A Brief Introduction to Text Summarization

3 minute read

Text Summarization can be categorized under two types: Extraction and Abstraction. With the power of AI, summarization is becoming more popular and accessible.

Text summarization is the process of taking pieces from a longer text to put together a (shorter) summary, in which the key elements and meaning of the text are preserved. Doing this manually is quite a time-consuming and strenuous task. However, powered by the data and AI revolution, the automation of this task is gaining more popularity.

We can distinguish two types of text summarization: extraction and abstraction.

Extractive Summarization

Extractive summarization is the easiest approach to automatic text summarization as it requires little linguistic analysis. In extractive summarization, sentences are picked directly from the document, based on their scoring, and are then put together to form a coherent summary. With this method, important sections of the text are identified, then cropped out and stitched together to produce a condensed version of the full document or text.

Extractive summarization consists of three steps:

  1. The first step is to construct an intermediate representation of the input text.
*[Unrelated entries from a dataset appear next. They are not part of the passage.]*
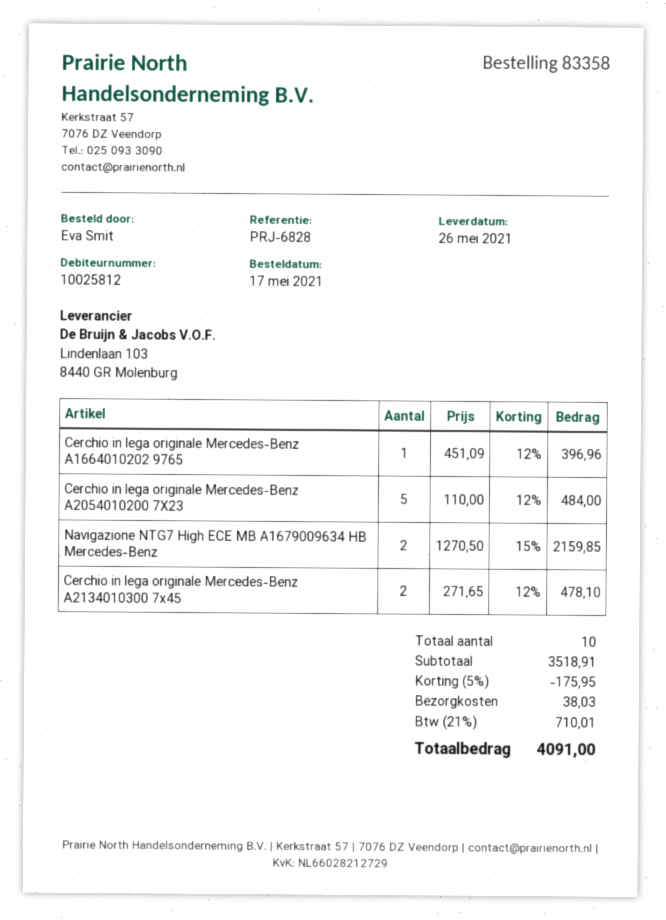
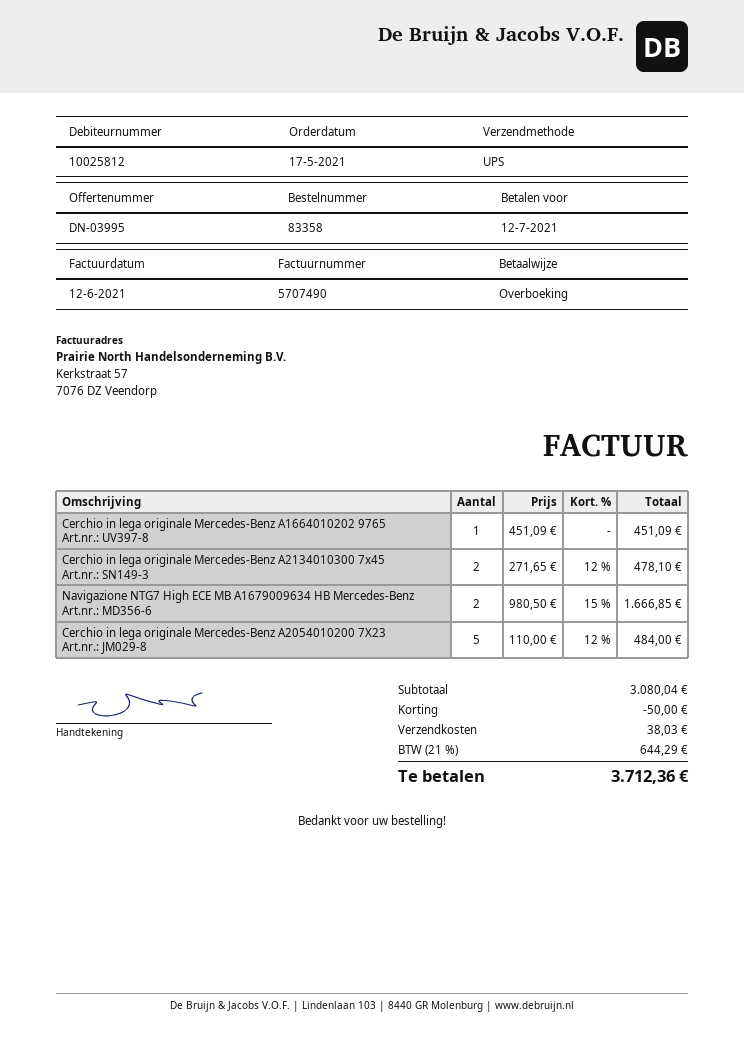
Cerchio in lega originale Mercedes-Benz A1664010202 9765: 1 x 451.09 - 12% = 396.96 -> 1 x 451.09 = 451.09
Navigazione NTG7 High ECE MB A1679009634 HB Mercedes-Benz: 2 x 1270.50 - 15% = 2159.85 -> 2 x 980.50 - 15% = 1666.85
subtotal: 3518.91 -> 3080.04
discount: 175.95 -> 50.00
tax: 21% = 710.01 -> 21% = 644.29
total: 4091.00 -> 3712.36

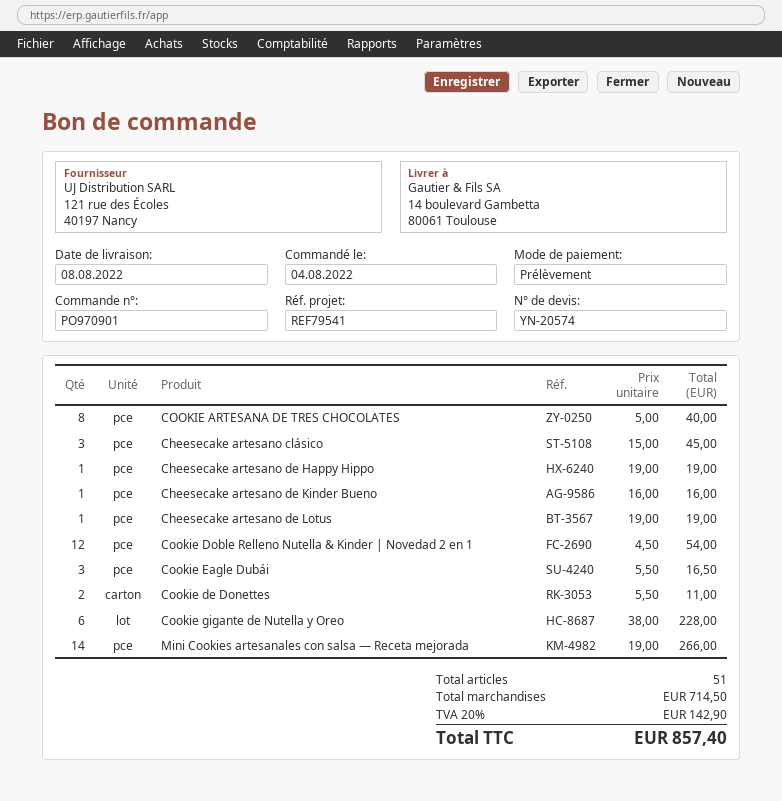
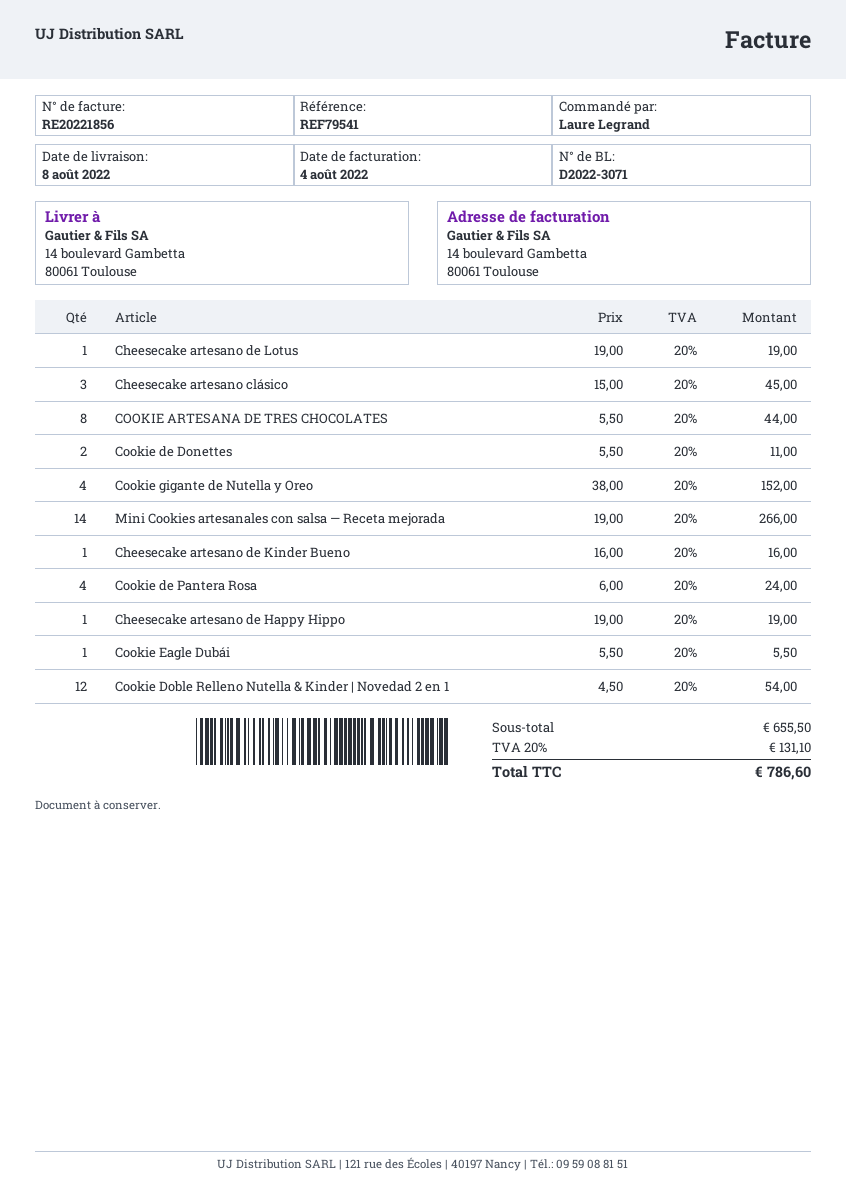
COOKIE ARTESANA DE TRES CHOCOLATES: 8 x 5.00 = 40.00 -> 8 x 5.50 = 44.00
Cookie Eagle Dubái: 3 x 5.50 = 16.50 -> 1 x 5.50 = 5.50
Cookie gigante de Nutella y Oreo: 6 x 38.00 = 228.00 -> 4 x 38.00 = 152.00
Cookie de Pantera Rosa: none -> 4 x 6.00 = 24.00
subtotal: 714.50 -> 655.50
tax: 20% = 142.90 -> 20% = 131.10
total: 857.40 -> 786.60

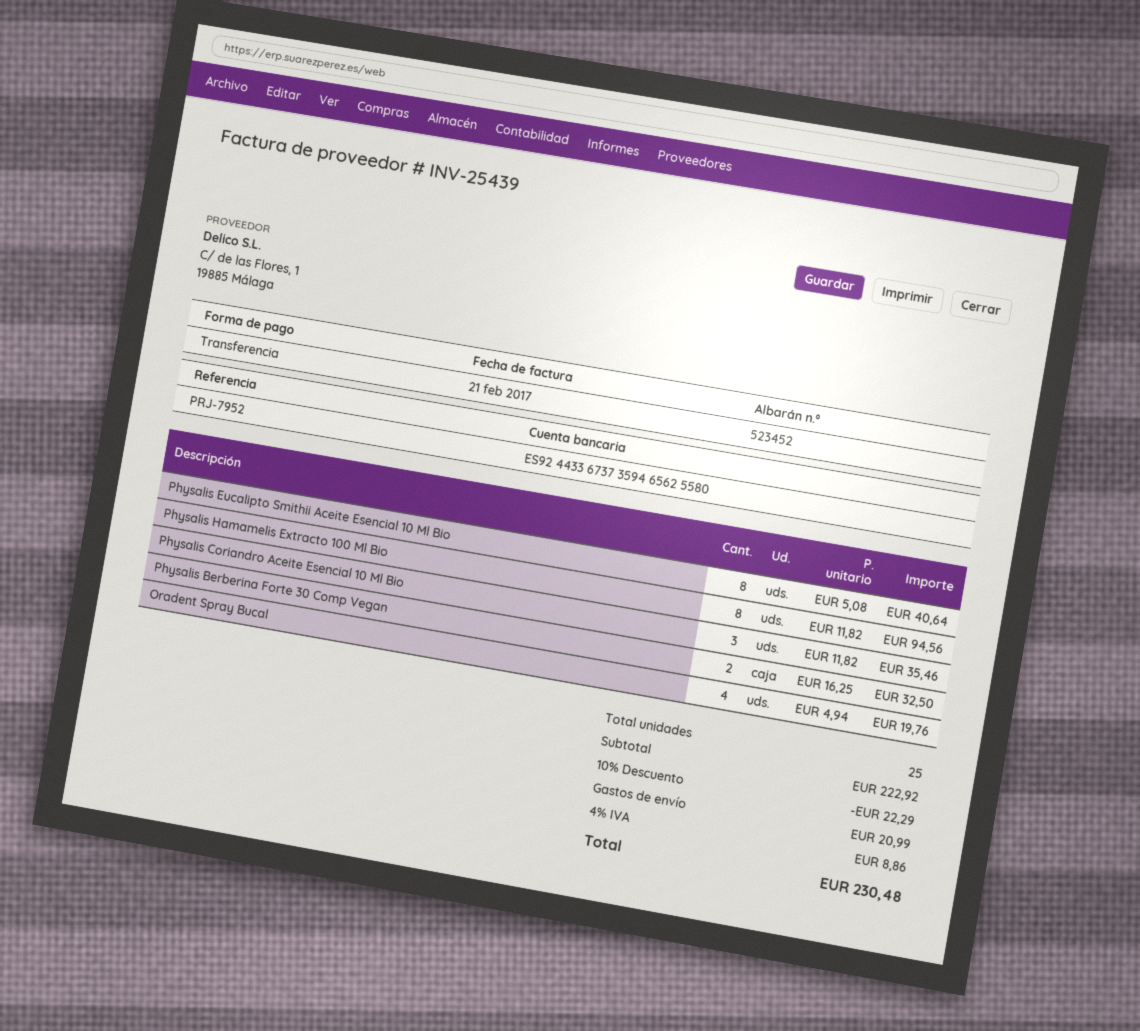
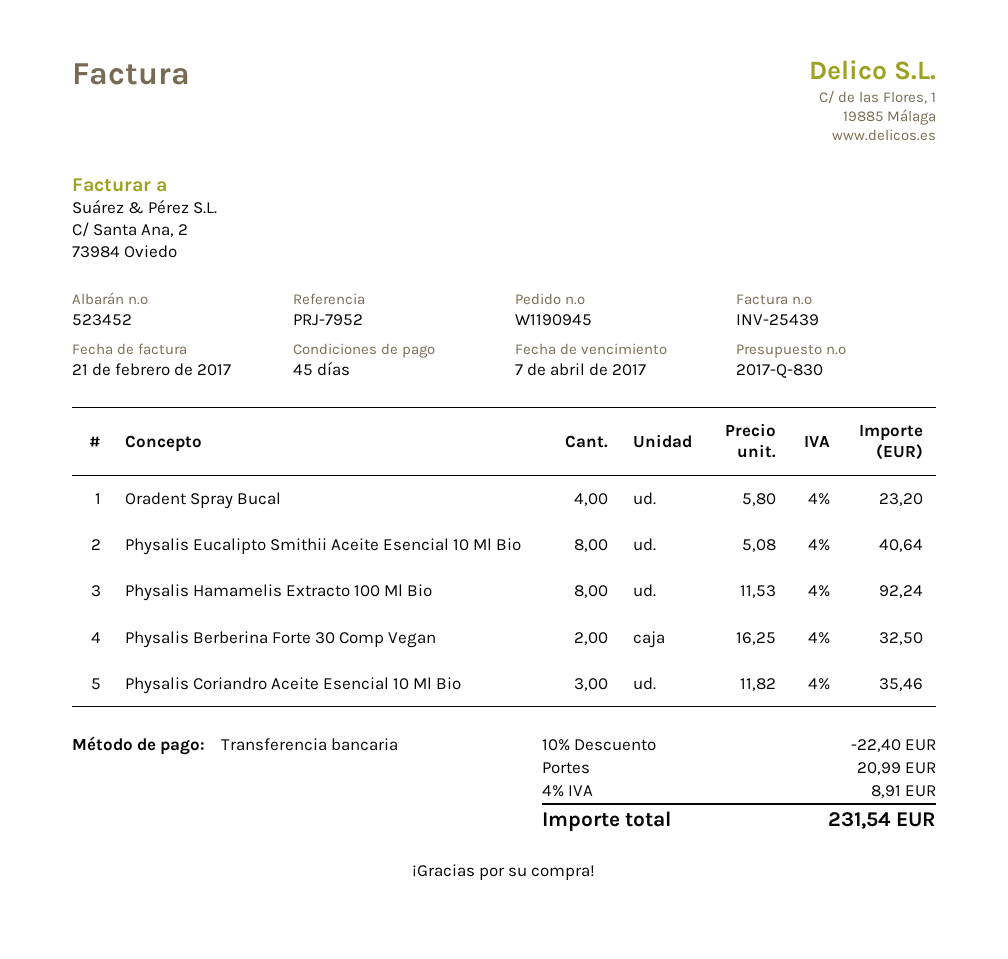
Physalis Hamamelis Extracto 100 Ml Bio: 8 x 11.82 = 94.56 -> 8 x 11.53 = 92.24
Oradent Spray Bucal: 4 x 4.94 = 19.76 -> 4 x 5.80 = 23.20
discount: 10% = 22.29 -> 10% = 22.40
tax: 4% = 8.86 -> 4% = 8.91
total: 230.48 -> 231.54

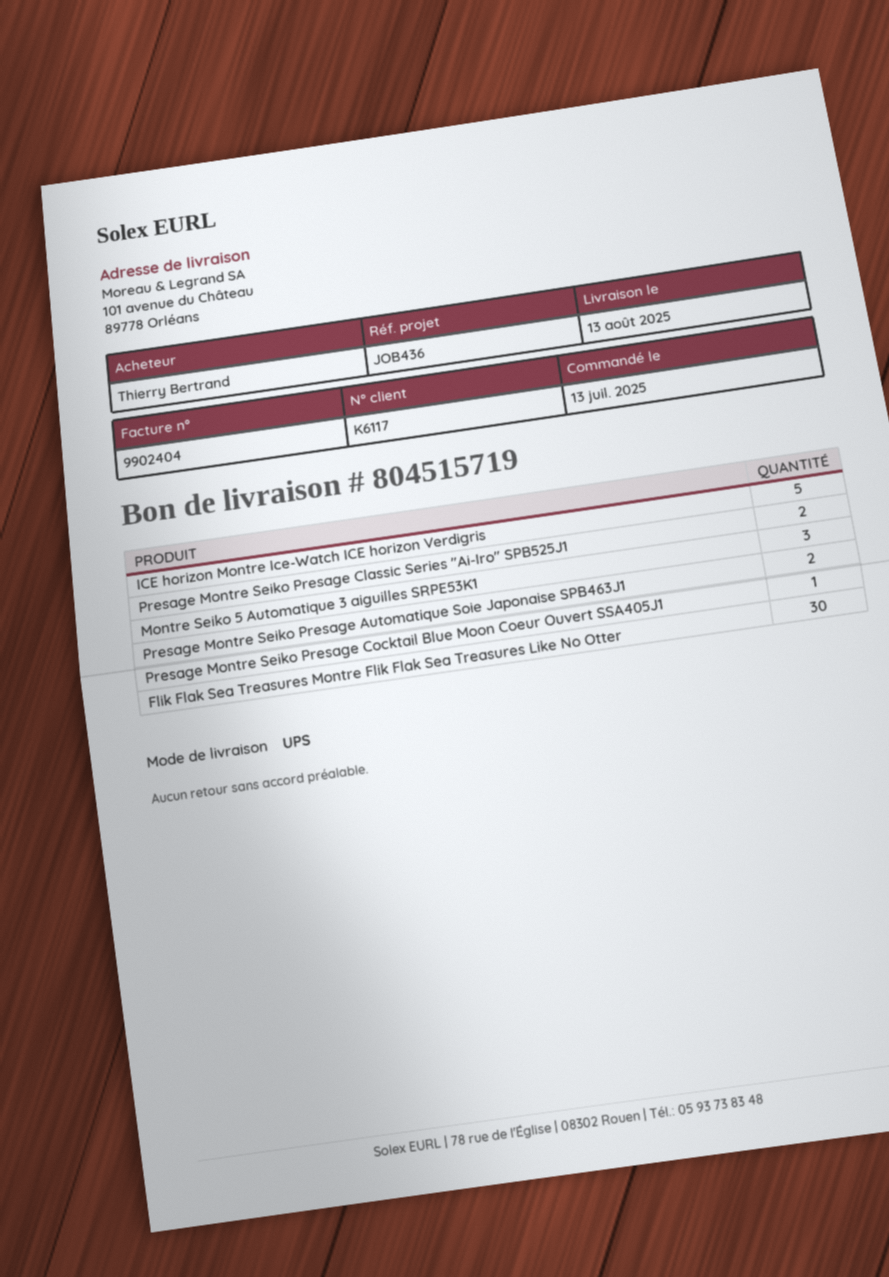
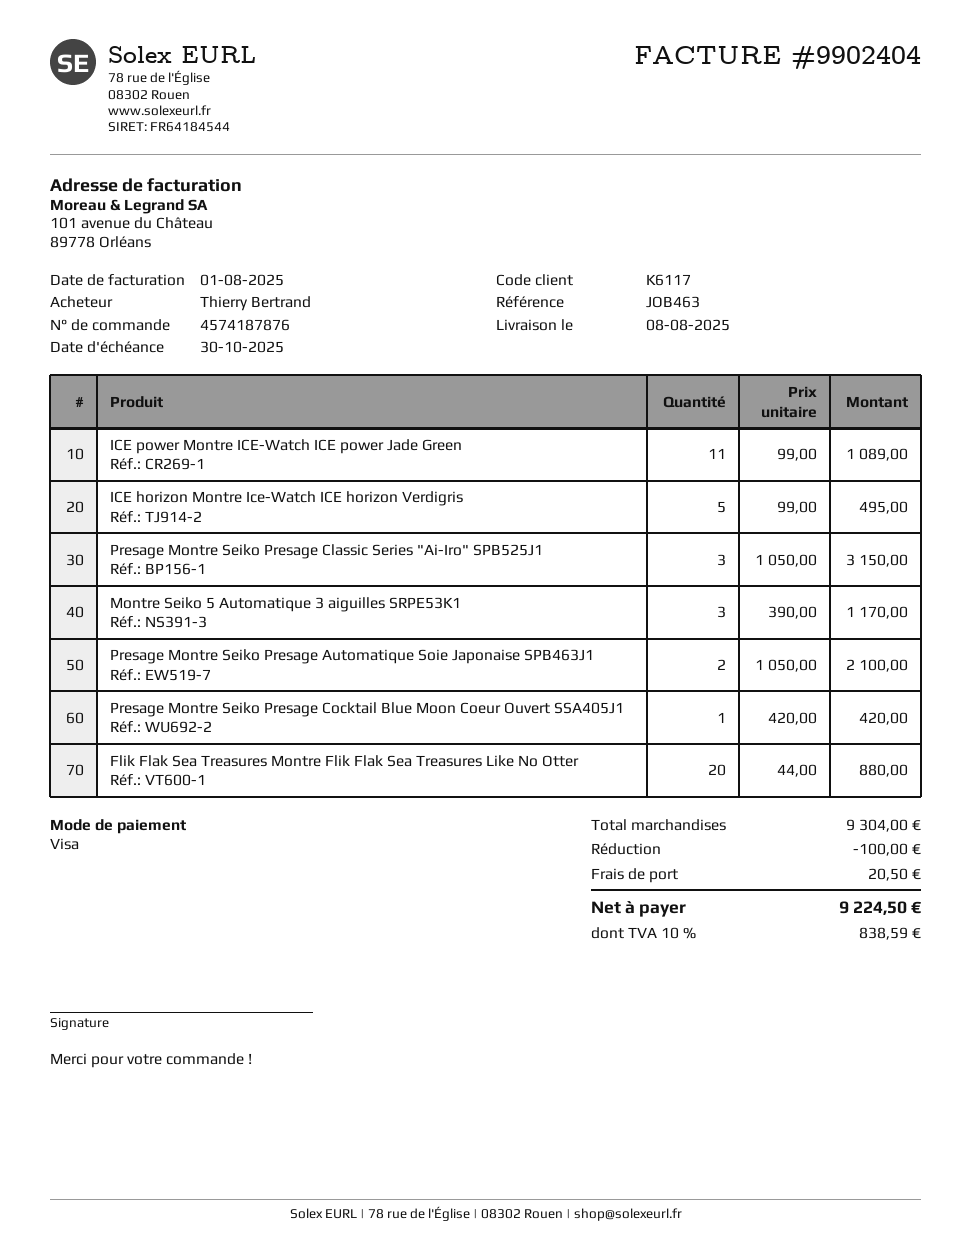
delivery date: 2025-08-13 -> 2025-08-08
reference: JOB436 -> JOB463
Presage Montre Seiko Presage Classic Series "Ai-Iro" SPB525J1: 2 -> 3
Flik Flak Sea Treasures Montre Flik Flak Sea Treasures Like No Otter: 30 -> 20
ICE power Montre ICE-Watch ICE power Jade Green: none -> 11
There are two ways to do this: a topic representation or an indicator representation.
    In a topic representation, the text is transformed into constituent topics. The techniques used for this differ in terms of their complexity and representation model, and are divided into frequency-driven approaches, topic word approaches, latent semantic analysis, and Bayesian topic models.
    In an indicator representation, each sentence is represented as a list of indicators of importance (sentence length, location in the document, presence of certain phrases etc). Examples of indicator representations are graph-based models and machine learning models.

  2. In the second step, each sentence in the representation is assigned a score or value that indicates their importance.
    For topic representations, the score is usually related to how well the sentence expresses some of the most important topics in the document or to what extent it combines information about the different topics.
    For indicator representations, the score of each sentence is determined by combining the outcome of the different indicators.

  3. In the final step, the summarizer selects the best combination of important sentences to form an average length summary. Usually, the most important (highest valued) sentences that form a summary of the desired length are put together. Ideally, the system tries to maximize overall importance, minimize redundant sentences and maximize coherency.

Abstractive Summarization

Abstractive summarization requires more advanced NLP techniques, as it aims to produce a summary through the interpretation of the text. In abstractive summarization, important information is incorporated by AI models to generate new and rephrased sentences, parts of which may not appear in the original text. These generated summaries are more linguistically fluent and comparable to human-made summaries.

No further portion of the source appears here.